■ Work required: Go through the listing beneath and show each line containing the string "none".

■ Exercise data:
*** Block opens ***

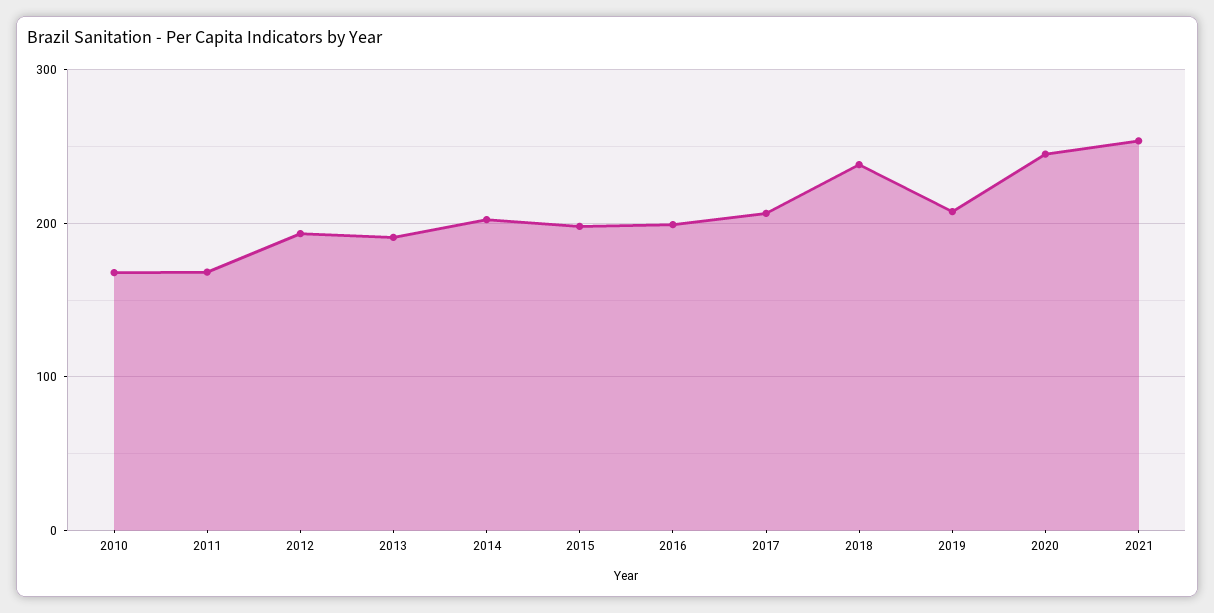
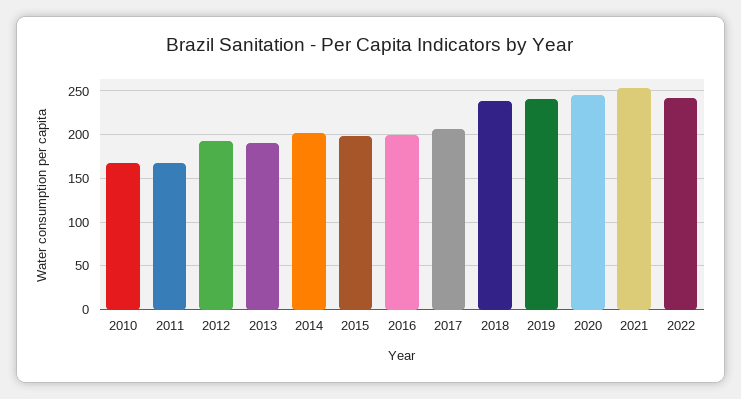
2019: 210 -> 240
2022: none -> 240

*** Block closes ***
*** Block opens ***

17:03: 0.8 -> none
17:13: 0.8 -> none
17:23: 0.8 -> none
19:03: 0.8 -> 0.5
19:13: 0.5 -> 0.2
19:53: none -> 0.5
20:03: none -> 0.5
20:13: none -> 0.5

*** Block closes ***

■ Solution to this exercise:
2022: none -> 240
17:03: 0.8 -> none
17:13: 0.8 -> none
17:23: 0.8 -> none
19:53: none -> 0.5
20:03: none -> 0.5
20:13: none -> 0.5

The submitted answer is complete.